§ Data in this exercise
· · · ·

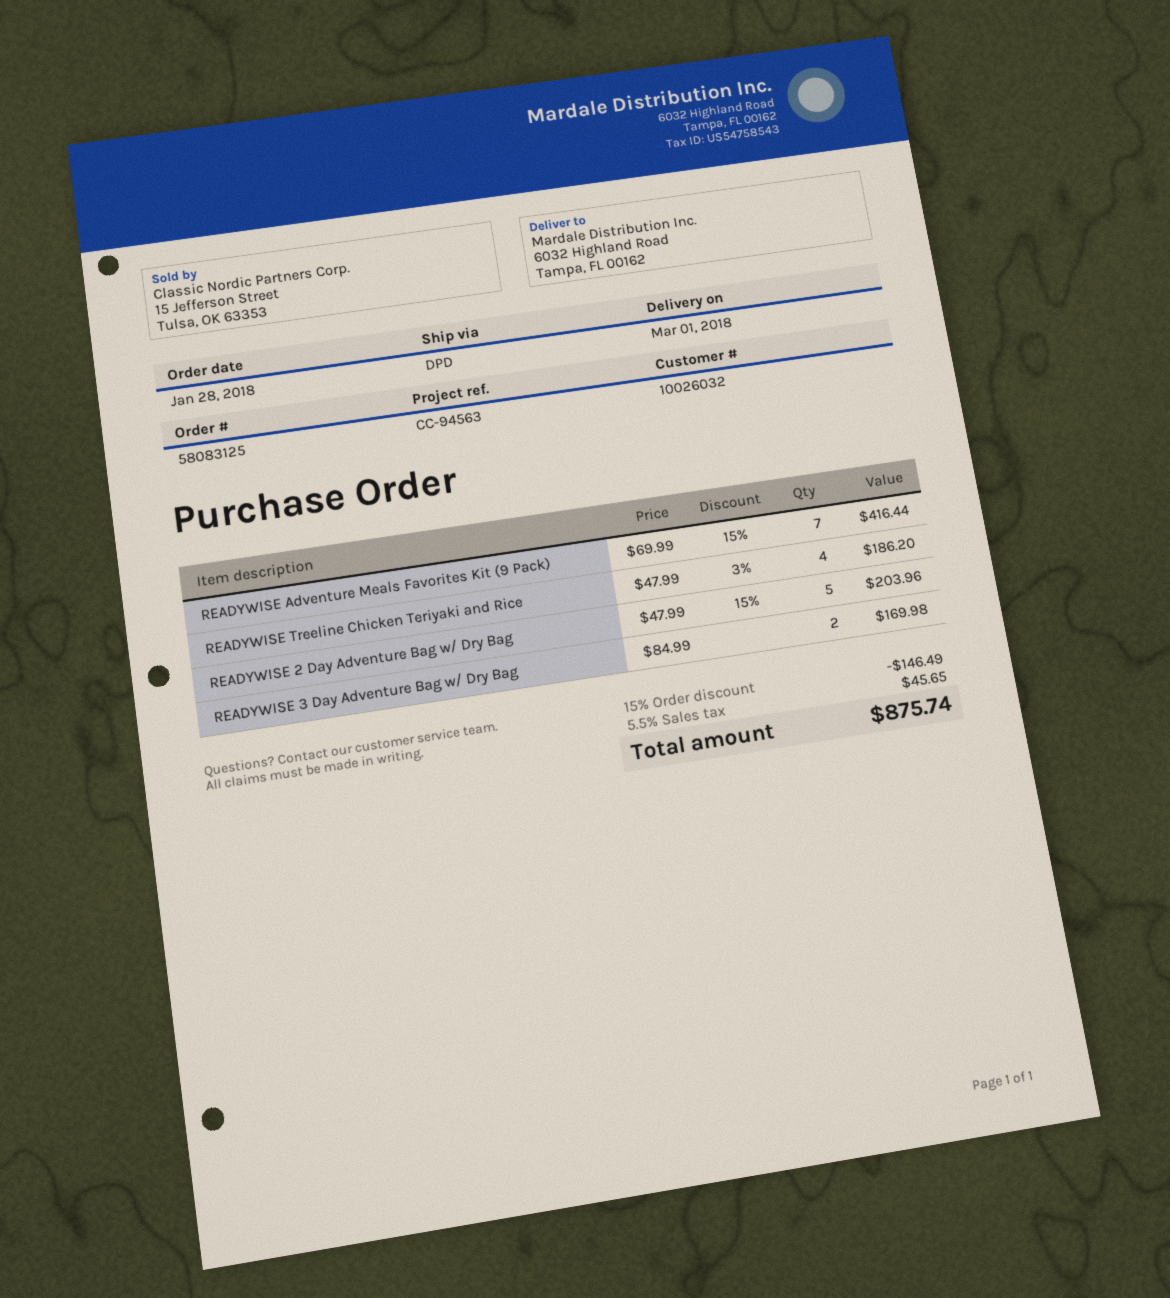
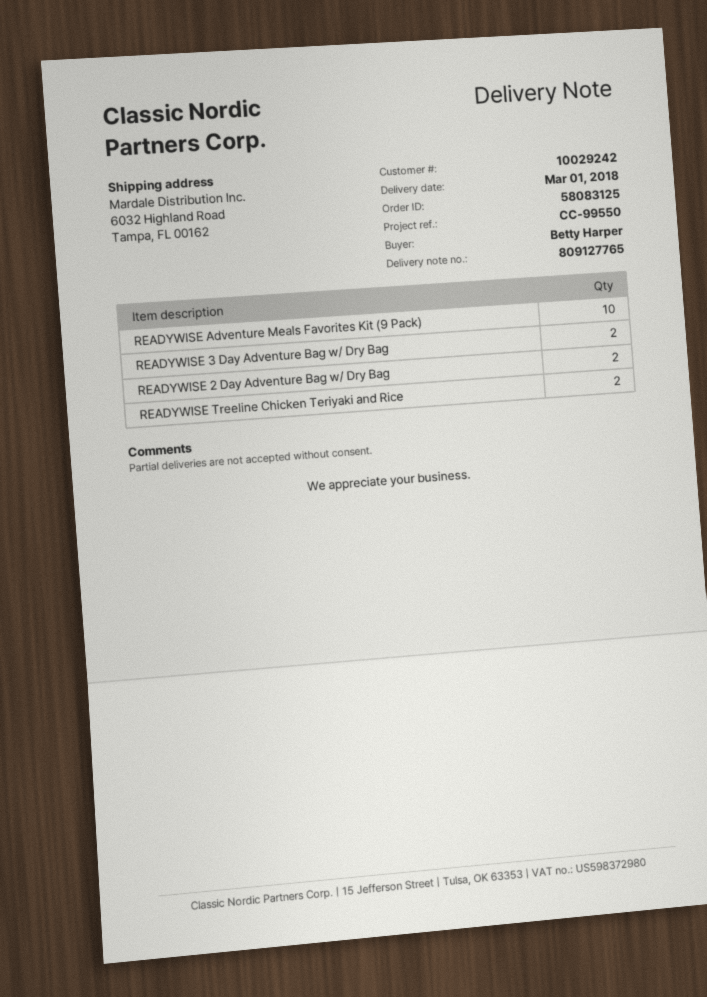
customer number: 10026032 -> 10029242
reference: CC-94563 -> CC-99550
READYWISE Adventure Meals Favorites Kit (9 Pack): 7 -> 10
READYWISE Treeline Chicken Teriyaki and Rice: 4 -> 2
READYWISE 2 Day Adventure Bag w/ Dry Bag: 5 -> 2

· · · ·

§ Directions for this task
In full and without changes, repeat the listing above, but not its pictures.

§ Solution
customer number: 10026032 -> 10029242
reference: CC-94563 -> CC-99550
READYWISE Adventure Meals Favorites Kit (9 Pack): 7 -> 10
READYWISE Treeline Chicken Teriyaki and Rice: 4 -> 2
READYWISE 2 Day Adventure Bag w/ Dry Bag: 5 -> 2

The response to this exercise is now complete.